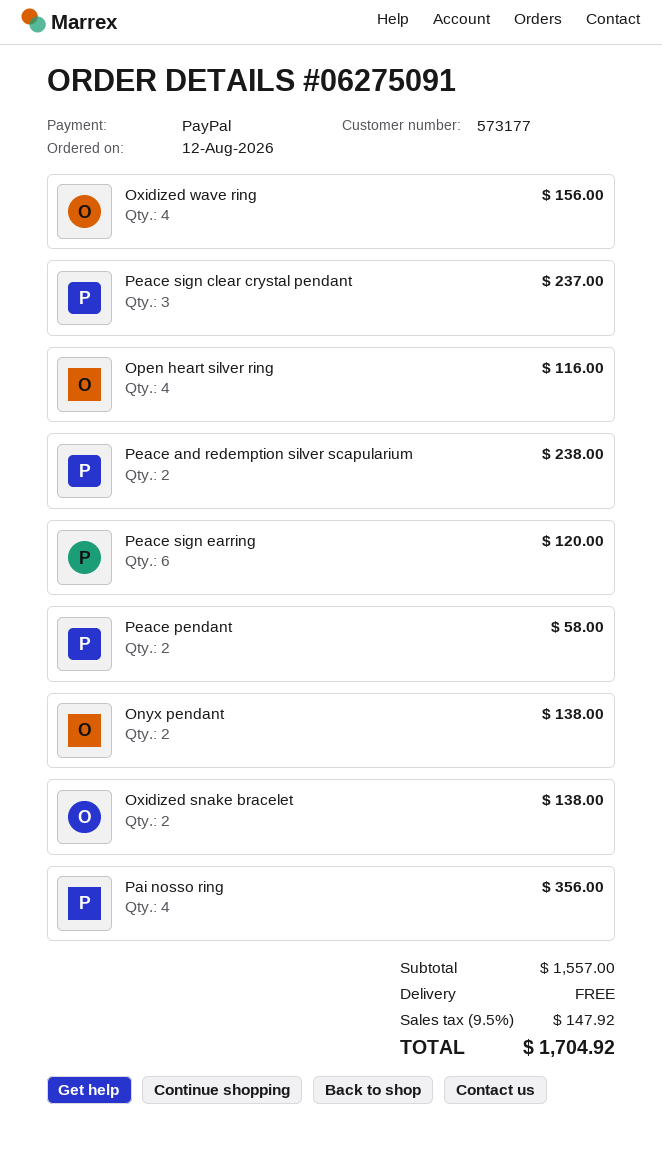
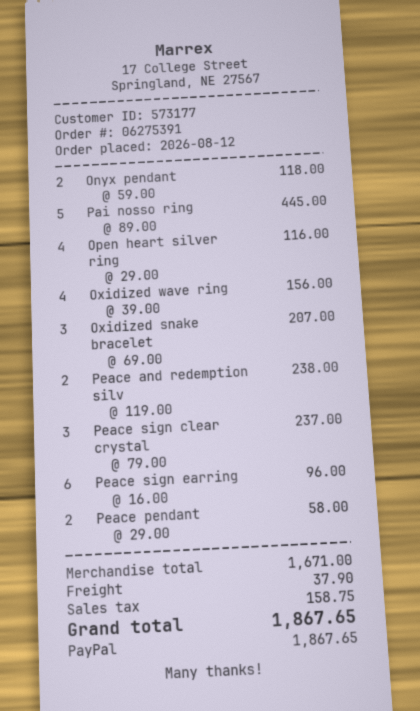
order number: 06275091 -> 06275391
Peace sign earring: 6 for 120.00 -> 6 for 96.00
Onyx pendant: 2 for 138.00 -> 2 for 118.00
Oxidized snake bracelet: 2 for 138.00 -> 3 for 207.00
Pai nosso ring: 4 for 356.00 -> 5 for 445.00
subtotal: 1557.00 -> 1671.00
shipping: 0.00 -> 37.90
tax: 147.92 -> 158.75
total: 1704.92 -> 1867.65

**Goal of the exercise:** Could you print the listing above exactly, without the pictures?

**Task result:**
order number: 06275091 -> 06275391
Peace sign earring: 6 for 120.00 -> 6 for 96.00
Onyx pendant: 2 for 138.00 -> 2 for 118.00
Oxidized snake bracelet: 2 for 138.00 -> 3 for 207.00
Pai nosso ring: 4 for 356.00 -> 5 for 445.00
subtotal: 1557.00 -> 1671.00
shipping: 0.00 -> 37.90
tax: 147.92 -> 158.75
total: 1704.92 -> 1867.65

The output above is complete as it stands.